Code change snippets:

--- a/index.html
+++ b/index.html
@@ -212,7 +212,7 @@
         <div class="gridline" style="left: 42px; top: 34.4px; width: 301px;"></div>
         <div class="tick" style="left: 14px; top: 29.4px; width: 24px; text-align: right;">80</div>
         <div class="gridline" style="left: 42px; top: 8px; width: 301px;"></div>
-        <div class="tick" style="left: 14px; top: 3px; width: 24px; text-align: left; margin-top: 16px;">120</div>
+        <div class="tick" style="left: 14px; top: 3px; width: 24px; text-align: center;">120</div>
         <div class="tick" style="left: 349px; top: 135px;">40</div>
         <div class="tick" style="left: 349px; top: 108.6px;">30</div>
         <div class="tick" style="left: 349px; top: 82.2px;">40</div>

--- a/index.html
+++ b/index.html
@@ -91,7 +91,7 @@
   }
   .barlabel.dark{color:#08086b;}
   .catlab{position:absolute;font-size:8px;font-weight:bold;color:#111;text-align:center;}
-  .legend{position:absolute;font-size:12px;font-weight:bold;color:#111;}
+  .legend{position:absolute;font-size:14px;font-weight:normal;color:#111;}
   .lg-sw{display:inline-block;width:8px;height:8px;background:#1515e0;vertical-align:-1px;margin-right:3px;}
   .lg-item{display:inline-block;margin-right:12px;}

--

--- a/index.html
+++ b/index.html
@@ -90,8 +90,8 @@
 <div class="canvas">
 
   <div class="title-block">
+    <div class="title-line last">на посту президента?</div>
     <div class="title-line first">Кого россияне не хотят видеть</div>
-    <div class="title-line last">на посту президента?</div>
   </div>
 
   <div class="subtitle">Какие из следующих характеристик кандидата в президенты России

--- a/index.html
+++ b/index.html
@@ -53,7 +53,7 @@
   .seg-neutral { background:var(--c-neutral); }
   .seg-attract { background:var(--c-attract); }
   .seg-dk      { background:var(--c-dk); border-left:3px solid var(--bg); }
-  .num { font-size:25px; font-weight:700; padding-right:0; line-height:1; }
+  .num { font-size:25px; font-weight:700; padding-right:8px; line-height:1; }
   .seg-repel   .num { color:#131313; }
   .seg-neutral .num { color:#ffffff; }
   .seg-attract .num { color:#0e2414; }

▸ **WHAT YOU HAVE TO DO**:
Supply the count of lines in the entries that contain the word "position", and nothing besides.

▸ **SOLUTION TO THIS EXERCISE**:
3